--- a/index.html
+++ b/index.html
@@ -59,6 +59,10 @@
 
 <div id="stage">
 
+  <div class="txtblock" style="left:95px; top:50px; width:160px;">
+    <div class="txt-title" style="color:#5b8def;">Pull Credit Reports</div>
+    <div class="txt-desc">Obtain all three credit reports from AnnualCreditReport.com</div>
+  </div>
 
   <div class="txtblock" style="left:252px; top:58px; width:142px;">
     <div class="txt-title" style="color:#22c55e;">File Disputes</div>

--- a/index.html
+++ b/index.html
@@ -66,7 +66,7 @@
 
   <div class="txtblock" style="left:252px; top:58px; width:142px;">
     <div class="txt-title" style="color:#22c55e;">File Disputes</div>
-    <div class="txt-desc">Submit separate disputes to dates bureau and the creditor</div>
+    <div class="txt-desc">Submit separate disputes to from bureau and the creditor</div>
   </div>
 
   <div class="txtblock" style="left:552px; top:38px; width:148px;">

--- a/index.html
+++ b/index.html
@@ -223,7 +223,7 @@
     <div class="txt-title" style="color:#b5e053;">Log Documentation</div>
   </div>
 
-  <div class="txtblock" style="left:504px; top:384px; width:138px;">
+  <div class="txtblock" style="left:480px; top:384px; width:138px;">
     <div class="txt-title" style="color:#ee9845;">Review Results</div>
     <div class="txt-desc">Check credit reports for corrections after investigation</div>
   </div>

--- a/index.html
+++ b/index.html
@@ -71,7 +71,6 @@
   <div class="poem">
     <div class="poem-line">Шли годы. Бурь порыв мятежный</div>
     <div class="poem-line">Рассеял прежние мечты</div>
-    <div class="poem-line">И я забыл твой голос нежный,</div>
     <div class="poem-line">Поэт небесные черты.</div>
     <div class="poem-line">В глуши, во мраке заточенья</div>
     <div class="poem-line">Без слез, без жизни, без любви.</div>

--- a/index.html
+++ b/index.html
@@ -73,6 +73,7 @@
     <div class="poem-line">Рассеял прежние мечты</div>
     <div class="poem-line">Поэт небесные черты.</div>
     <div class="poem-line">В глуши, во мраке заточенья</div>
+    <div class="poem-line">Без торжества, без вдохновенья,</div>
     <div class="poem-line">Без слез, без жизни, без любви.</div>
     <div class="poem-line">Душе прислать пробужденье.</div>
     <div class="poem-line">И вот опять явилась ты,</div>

○ ○ ○ ○ ○

**Instructions for the task**
Given the data above, which lines hold the string "desc"? Return them.

**Written solution**
+    <div class="txt-desc">Obtain all three credit reports from AnnualCreditReport.com</div>
-    <div class="txt-desc">Submit separate disputes to dates bureau and the creditor</div>
+    <div class="txt-desc">Submit separate disputes to from bureau and the creditor</div>
     <div class="txt-desc">Check credit reports for corrections after investigation</div>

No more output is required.